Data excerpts
┄┄┄┄┄┄┄┄┄┄┄┄┄┄┄┄┄┄┄┄
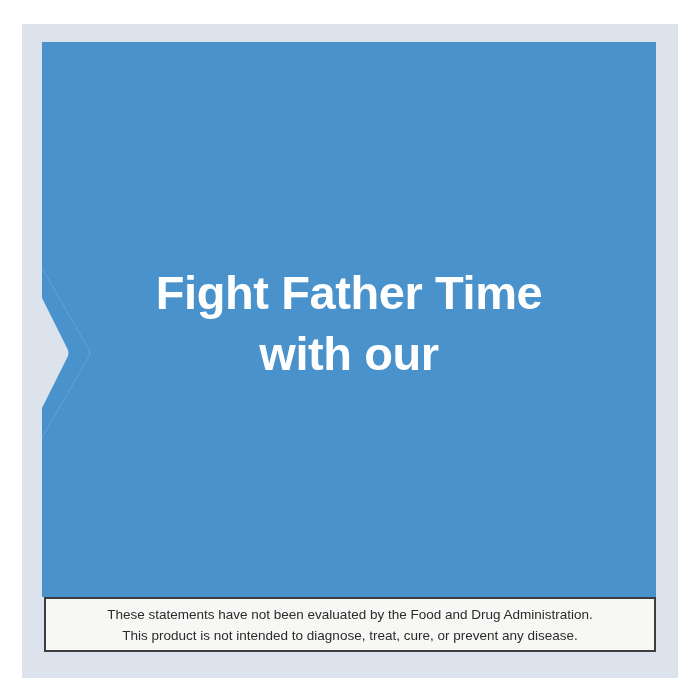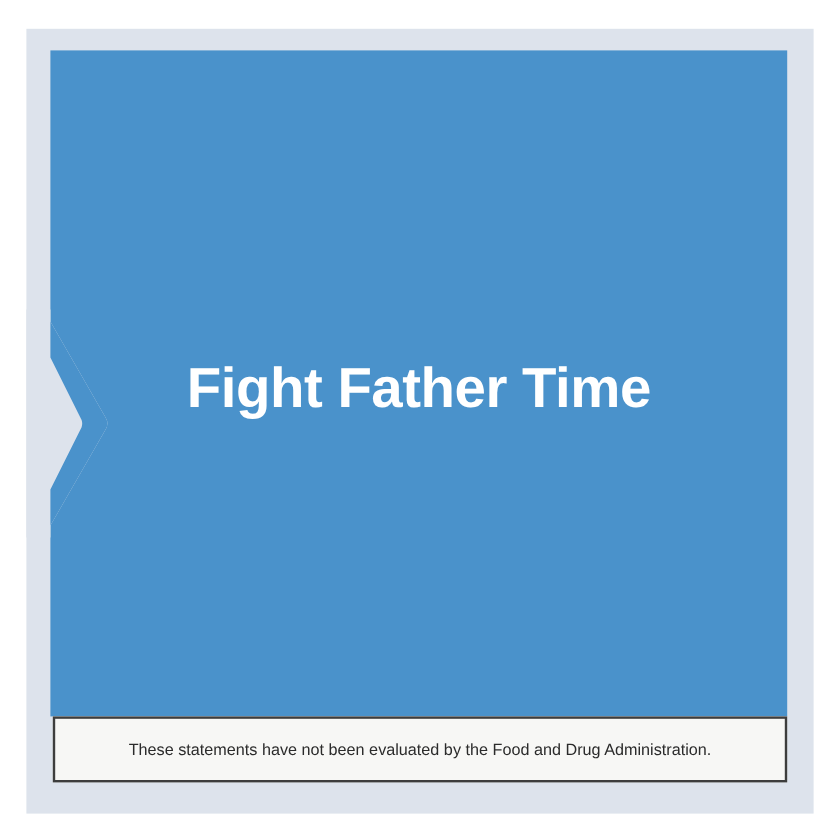--- a/index.html
+++ b/index.html
@@ -127,6 +127,7 @@
 
   <div id="headline">
     <span class="hl-line">Fight Father Time</span>
+    <span class="hl-line">with our</span>
   </div>
 
   <div id="disclaimer-box">

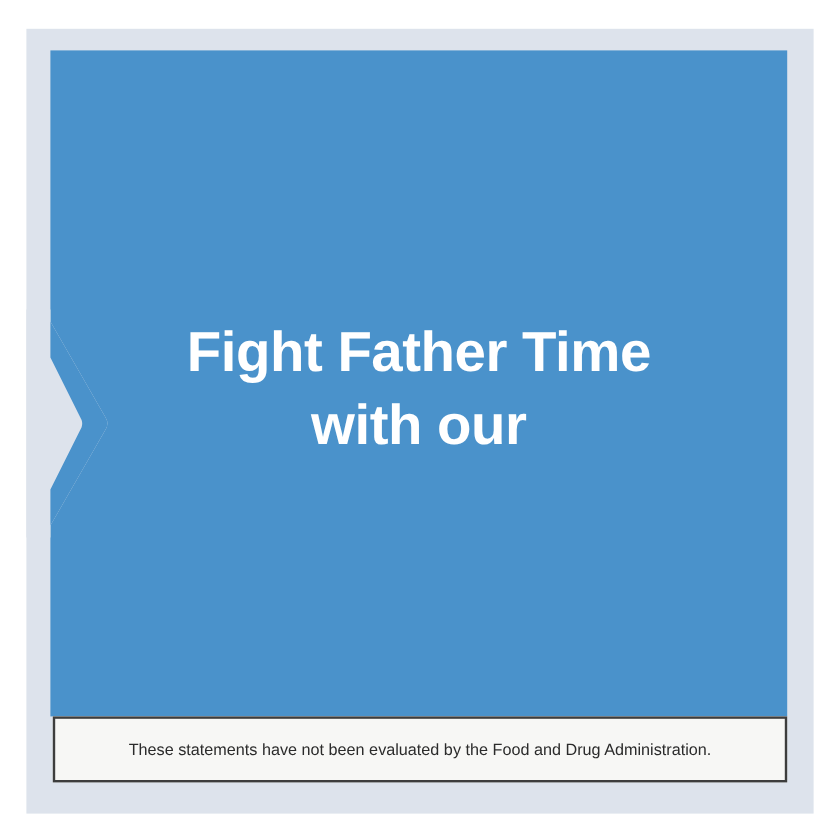--- a/index.html
+++ b/index.html
@@ -132,6 +132,7 @@
 
   <div id="disclaimer-box">
     <span class="disc-line">These statements have not been evaluated by the Food and Drug Administration.</span>
+    <span class="disc-line">This product is not intended to diagnose, treat, cure, or prevent any disease.</span>
   </div>
 
 </div>

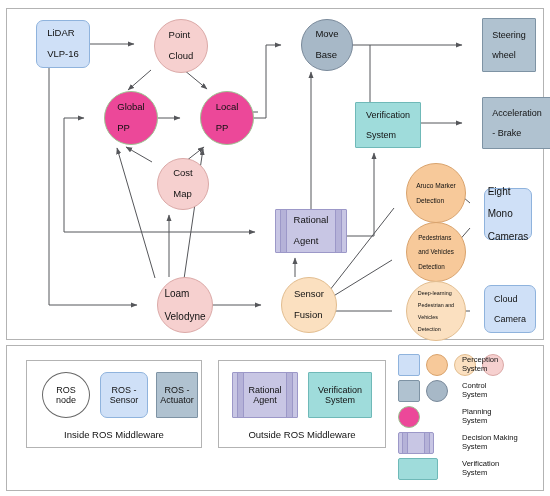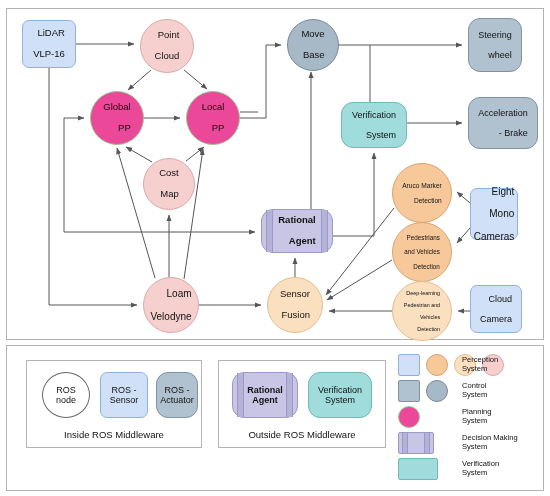--- a/index.html
+++ b/index.html
@@ -13,7 +13,7 @@
   svg.edges{position:absolute;left:0;top:0;width:550px;height:496px;pointer-events:none;}
 
   .node{position:absolute;box-sizing:border-box;display:flex;align-items:center;
-        justify-content:center;text-align:right;line-height:1.12;}
+        justify-content:center;text-align:left;line-height:1.12;margin-left:14px;}
   .node span{display:block;padding:0 1px;}
 
   

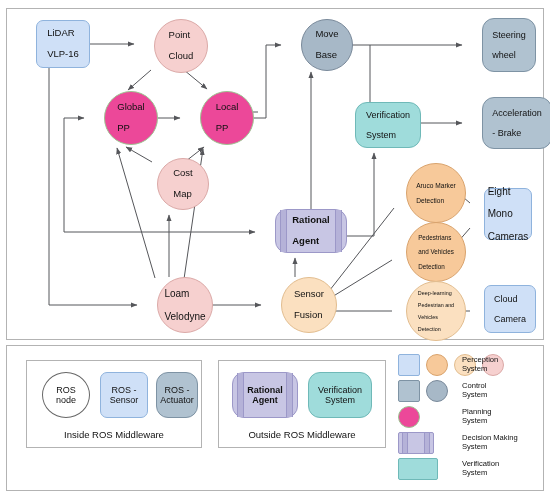--- a/index.html
+++ b/index.html
@@ -19,7 +19,7 @@
   
   .circle{border-radius:50%;}
   .rrect{border-radius:7px;}
-  .srect{border-radius:12px;}
+  .srect{border-radius:1px;}
 
   
   .c-sensor   {background:#cfe0f7;border:1px solid #8fb3dd;}

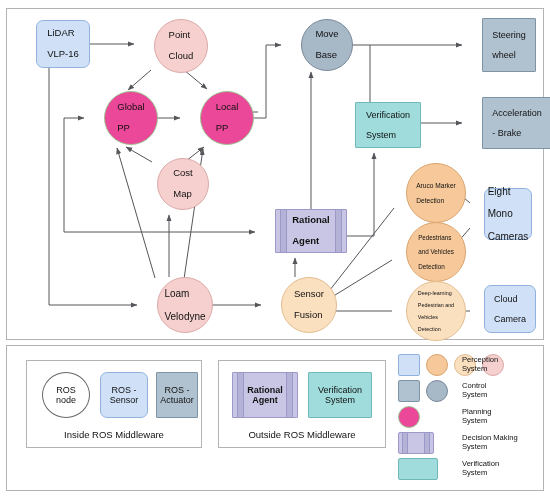--- a/index.html
+++ b/index.html
@@ -37,7 +37,7 @@
   .proc::before,.proc::after{content:"";position:absolute;top:0;bottom:0;width:5px;
        background:#b5b2d8;border-left:1px solid #9c98c8;border-right:1px solid #9c98c8;}
   .proc::before{left:4px;} .proc::after{right:4px;}
-  .proc span{position:relative;z-index:2;font-weight:bold;}
+  .proc span{position:relative;z-index:2;}
 
   
   #n-lidar       {left:22px; top:20px;  width:54px; height:48px; font-size:9.5px;}

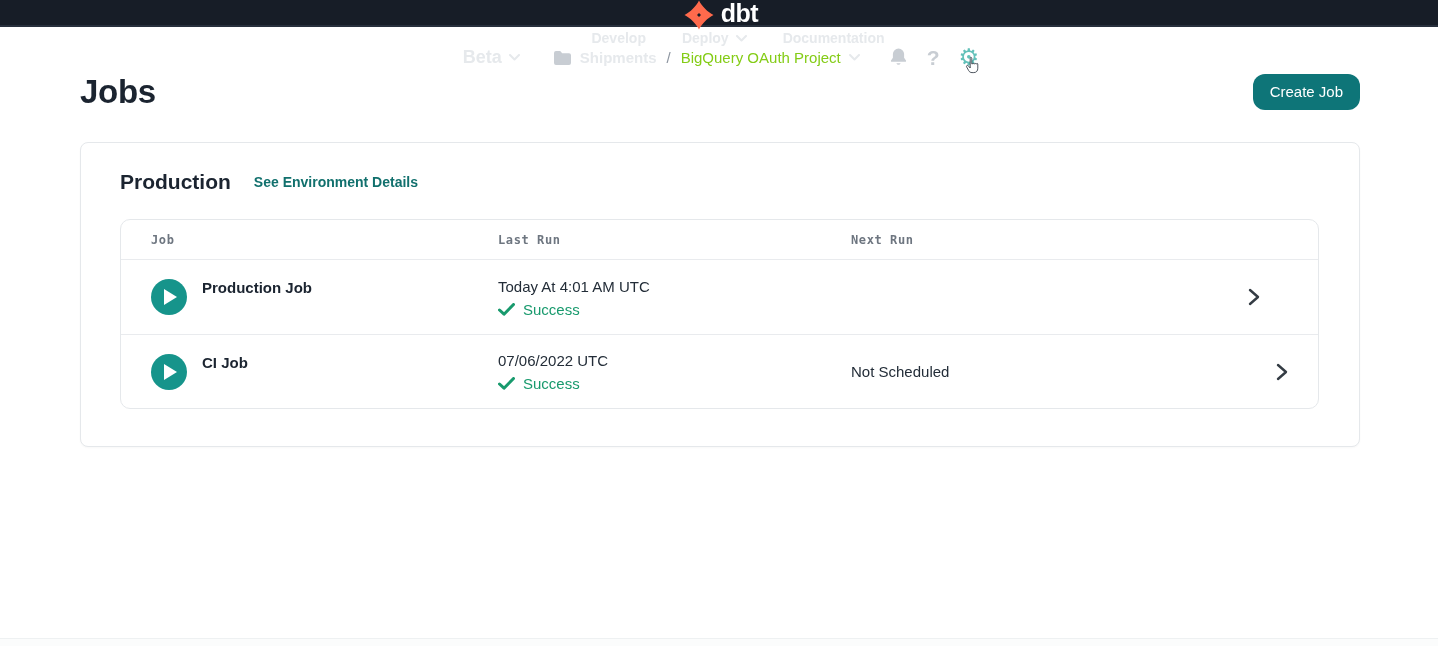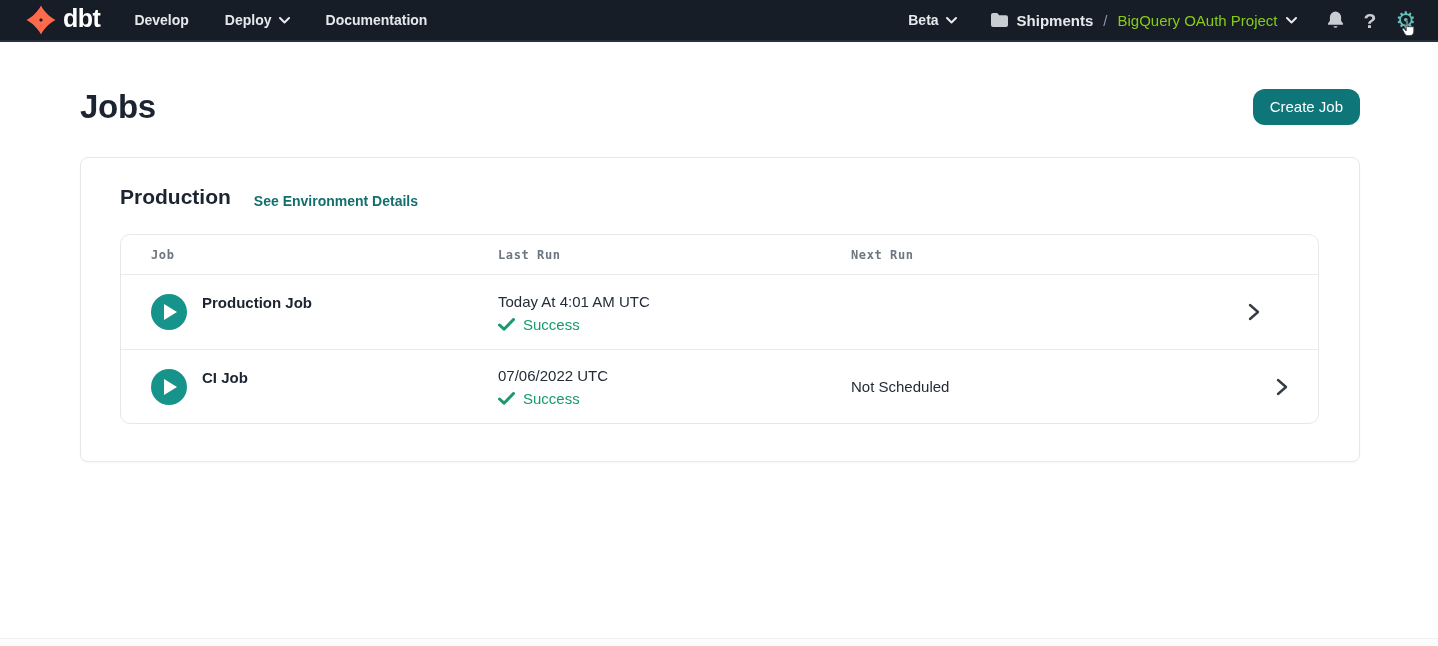--- a/index.html
+++ b/index.html
@@ -8,8 +8,8 @@
 
   
   .navbar {
-    height: 42px; background: #171d27; display: flex; align-items: center;
-    padding: 0 22px 0 26px; border-bottom: 2px solid #272f3c;
+    height: 27px; background: #171d27; display: flex; align-items: center;
+    padding: 0 22px 0 26px; border-bottom: 2px solid #272f3c; flex-direction: column;
   }
   .brand { display: flex; align-items: center; gap: 7px; cursor: pointer; }
   .brand-word { color: #ffffff; font-weight: 700; font-size: 25px; letter-spacing: -0.5px; line-height: 1; padding-bottom: 3px; }

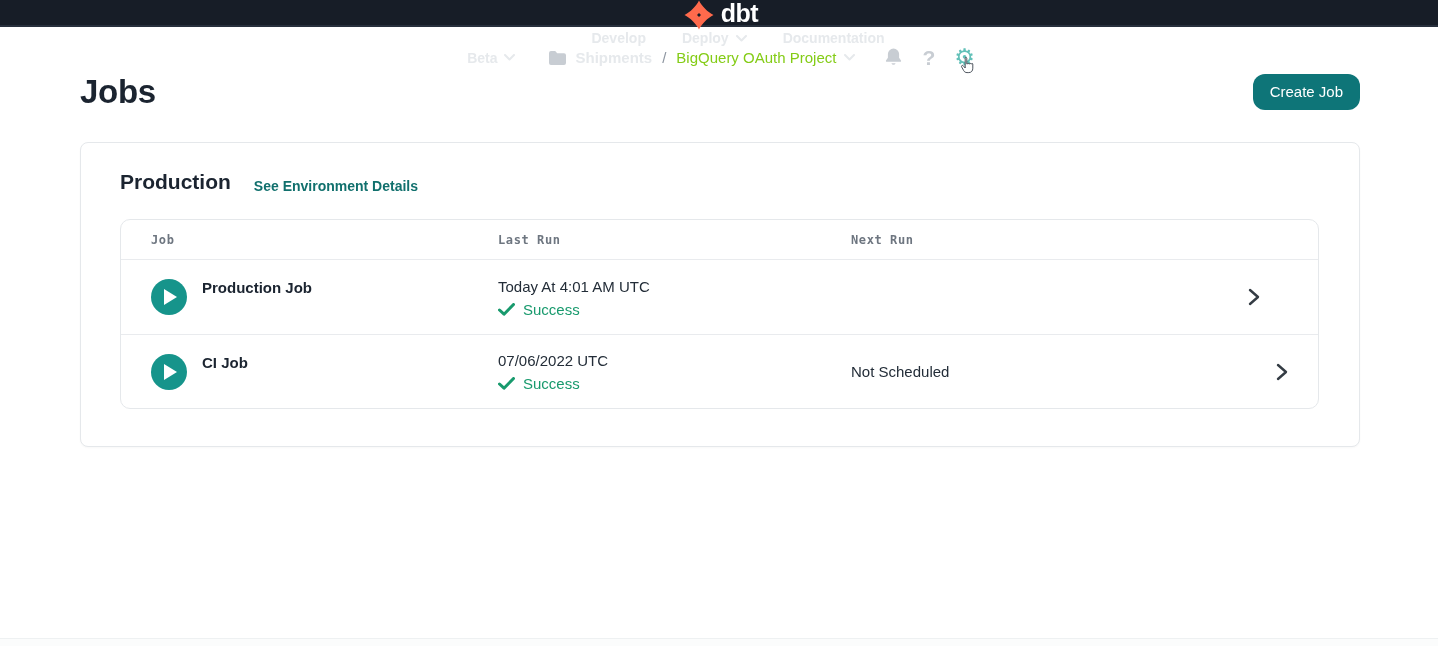--- a/index.html
+++ b/index.html
@@ -17,7 +17,7 @@
   .nav-link { color: #e6e9ec; font-size: 14px; font-weight: 700; cursor: pointer; display: flex; align-items: center; gap: 7px; }
   .spacer { flex: 1; }
   .nav-right { display: flex; align-items: center; gap: 19px; }
-  .beta { color: #e6e9ec; font-size: 14px; font-weight: 700; display: flex; align-items: center; gap: 7px; cursor: pointer; margin-right: 14px; }
+  .beta { color: #e6e9ec; font-size: 18px; font-weight: 700; display: flex; align-items: center; gap: 7px; cursor: pointer; margin-right: 14px; }
   .project-crumb { display: flex; align-items: center; gap: 8px; cursor: pointer; margin-right: 10px; }
   .crumb-folder { color: #e6e9ec; font-size: 15px; font-weight: 700; }
   .crumb-sep { color: #8d95a0; font-size: 15px; font-weight: 400; padding: 0 2px; }

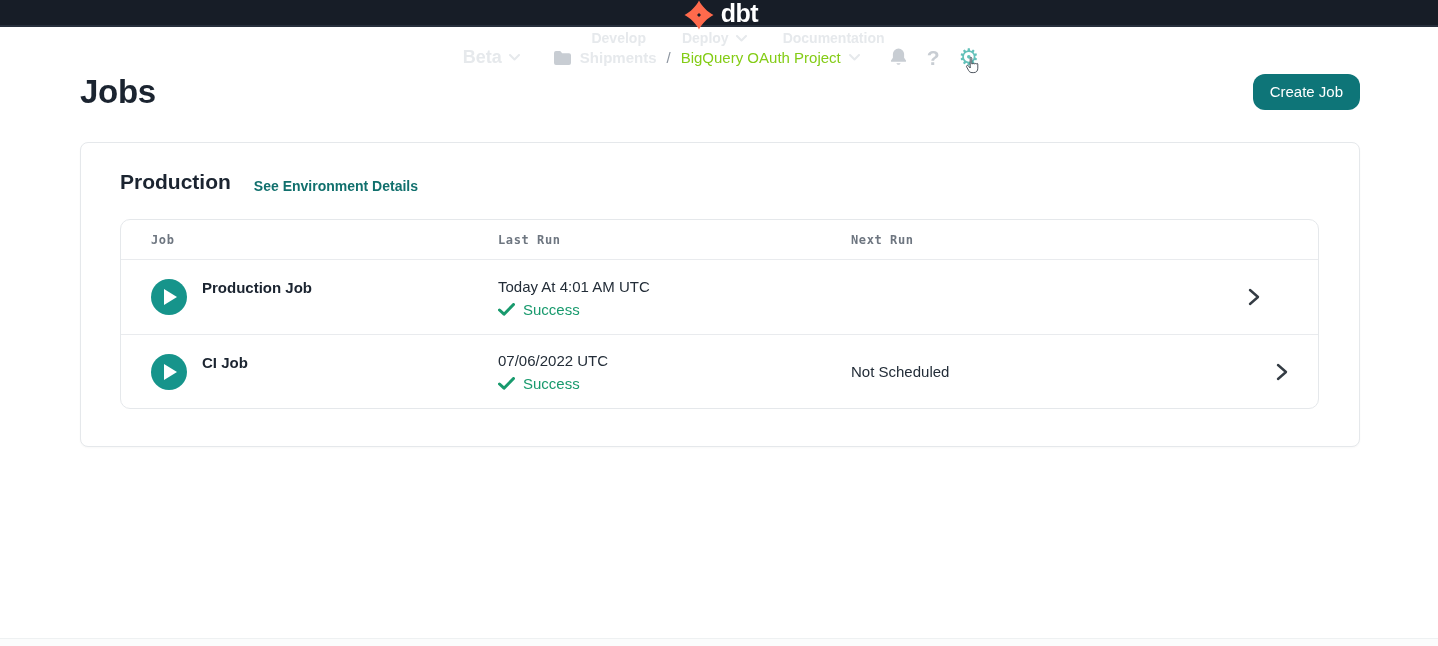--- a/index.html
+++ b/index.html
@@ -42,7 +42,7 @@
     margin-top: 31px; border: 1px solid #e5e8eb; border-radius: 8px; background: #fff;
     padding: 27px 40px 37px 39px; box-shadow: 0 1px 2px rgba(22,29,37,0.03);
   }
-  .card-head { display: flex; align-items: flex-end; gap: 23px; }
+  .card-head { display: flex; align-items: center; gap: 23px; }
   .env-name { font-size: 21px; font-weight: 700; color: #1b2430; }
   .env-link { font-size: 14px; font-weight: 700; color: #11706d; cursor: pointer; text-decoration: none; }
┄┄┄┄┄┄┄┄┄┄┄┄┄┄┄┄┄┄┄┄
- **Goal of the exercise**: Word for word, print every record, and leave out any picture.

- **Answer box**:
--- a/index.html
+++ b/index.html
@@ -127,6 +127,7 @@
 
   <div id="headline">
     <span class="hl-line">Fight Father Time</span>
+    <span class="hl-line">with our</span>
   </div>
 
   <div id="disclaimer-box">

--- a/index.html
+++ b/index.html
@@ -132,6 +132,7 @@
 
   <div id="disclaimer-box">
     <span class="disc-line">These statements have not been evaluated by the Food and Drug Administration.</span>
+    <span class="disc-line">This product is not intended to diagnose, treat, cure, or prevent any disease.</span>
   </div>
 
 </div>

--- a/index.html
+++ b/index.html
@@ -13,7 +13,7 @@
   svg.edges{position:absolute;left:0;top:0;width:550px;height:496px;pointer-events:none;}
 
   .node{position:absolute;box-sizing:border-box;display:flex;align-items:center;
-        justify-content:center;text-align:right;line-height:1.12;}
+        justify-content:center;text-align:left;line-height:1.12;margin-left:14px;}
   .node span{display:block;padding:0 1px;}
 
   

--- a/index.html
+++ b/index.html
@@ -19,7 +19,7 @@
   
   .circle{border-radius:50%;}
   .rrect{border-radius:7px;}
-  .srect{border-radius:12px;}
+  .srect{border-radius:1px;}
 
   
   .c-sensor   {background:#cfe0f7;border:1px solid #8fb3dd;}

--- a/index.html
+++ b/index.html
@@ -37,7 +37,7 @@
   .proc::before,.proc::after{content:"";position:absolute;top:0;bottom:0;width:5px;
        background:#b5b2d8;border-left:1px solid #9c98c8;border-right:1px solid #9c98c8;}
   .proc::before{left:4px;} .proc::after{right:4px;}
-  .proc span{position:relative;z-index:2;font-weight:bold;}
+  .proc span{position:relative;z-index:2;}
 
   
   #n-lidar       {left:22px; top:20px;  width:54px; height:48px; font-size:9.5px;}

--- a/index.html
+++ b/index.html
@@ -8,8 +8,8 @@
 
   
   .navbar {
-    height: 42px; background: #171d27; display: flex; align-items: center;
-    padding: 0 22px 0 26px; border-bottom: 2px solid #272f3c;
+    height: 27px; background: #171d27; display: flex; align-items: center;
+    padding: 0 22px 0 26px; border-bottom: 2px solid #272f3c; flex-direction: column;
   }
   .brand { display: flex; align-items: center; gap: 7px; cursor: pointer; }
   .brand-word { color: #ffffff; font-weight: 700; font-size: 25px; letter-spacing: -0.5px; line-height: 1; padding-bottom: 3px; }

--- a/index.html
+++ b/index.html
@@ -17,7 +17,7 @@
   .nav-link { color: #e6e9ec; font-size: 14px; font-weight: 700; cursor: pointer; display: flex; align-items: center; gap: 7px; }
   .spacer { flex: 1; }
   .nav-right { display: flex; align-items: center; gap: 19px; }
-  .beta { color: #e6e9ec; font-size: 14px; font-weight: 700; display: flex; align-items: center; gap: 7px; cursor: pointer; margin-right: 14px; }
+  .beta { color: #e6e9ec; font-size: 18px; font-weight: 700; display: flex; align-items: center; gap: 7px; cursor: pointer; margin-right: 14px; }
   .project-crumb { display: flex; align-items: center; gap: 8px; cursor: pointer; margin-right: 10px; }
   .crumb-folder { color: #e6e9ec; font-size: 15px; font-weight: 700; }
   .crumb-sep { color: #8d95a0; font-size: 15px; font-weight: 400; padding: 0 2px; }

--- a/index.html
+++ b/index.html
@@ -42,7 +42,7 @@
     margin-top: 31px; border: 1px solid #e5e8eb; border-radius: 8px; background: #fff;
     padding: 27px 40px 37px 39px; box-shadow: 0 1px 2px rgba(22,29,37,0.03);
   }
-  .card-head { display: flex; align-items: flex-end; gap: 23px; }
+  .card-head { display: flex; align-items: center; gap: 23px; }
   .env-name { font-size: 21px; font-weight: 700; color: #1b2430; }
   .env-link { font-size: 14px; font-weight: 700; color: #11706d; cursor: pointer; text-decoration: none; }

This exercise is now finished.